Extracted information –
#####
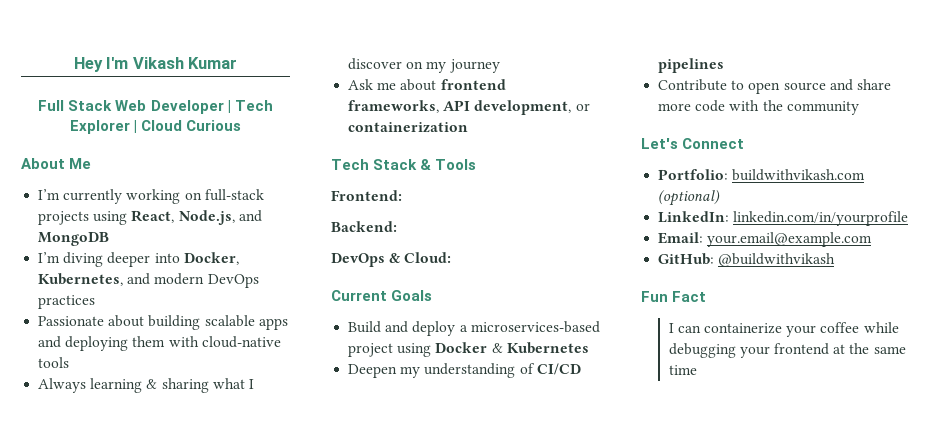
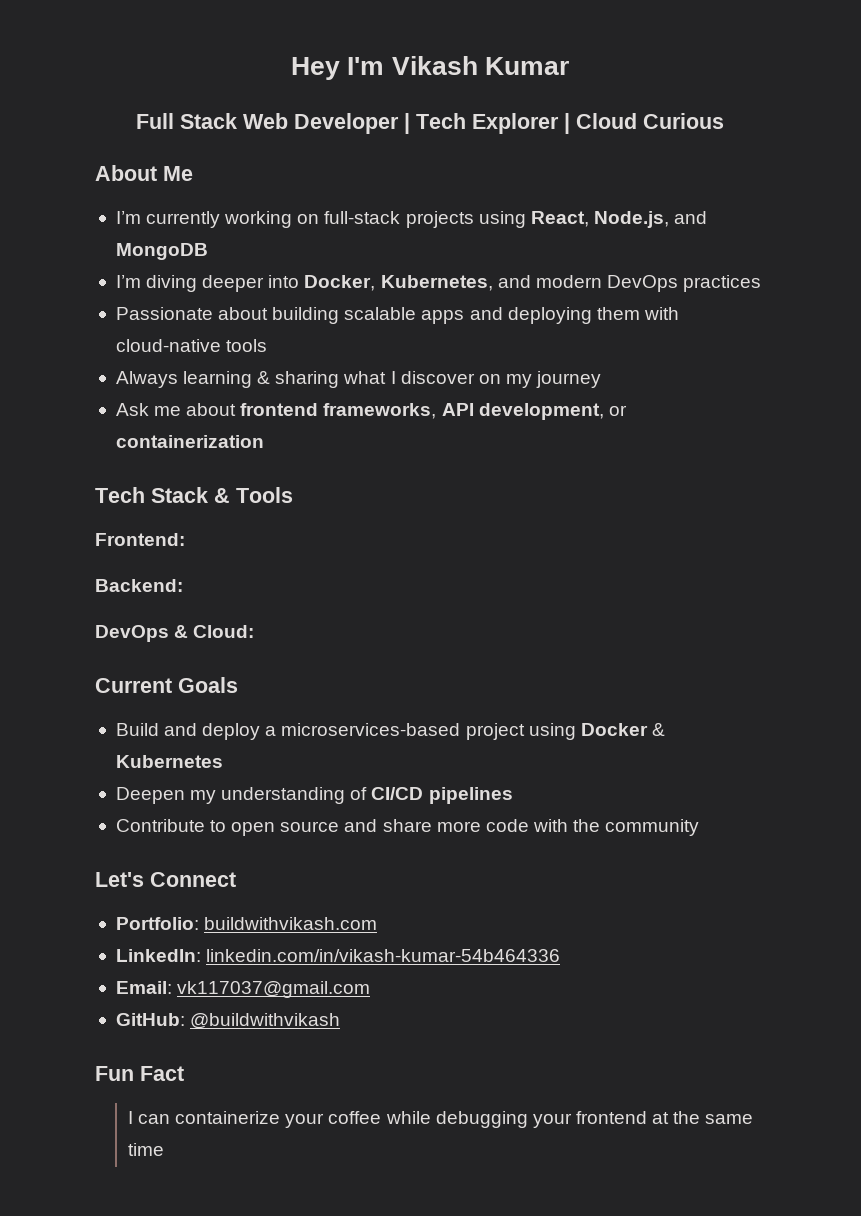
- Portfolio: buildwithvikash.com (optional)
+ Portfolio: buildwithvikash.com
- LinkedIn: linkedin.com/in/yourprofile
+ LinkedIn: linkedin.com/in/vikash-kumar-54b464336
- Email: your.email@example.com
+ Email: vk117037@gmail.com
#####
Brief – With the pictures removed, print the entries above exactly.

Answer to the exercise –
- Portfolio: buildwithvikash.com (optional)
+ Portfolio: buildwithvikash.com
- LinkedIn: linkedin.com/in/yourprofile
+ LinkedIn: linkedin.com/in/vikash-kumar-54b464336
- Email: your.email@example.com
+ Email: vk117037@gmail.com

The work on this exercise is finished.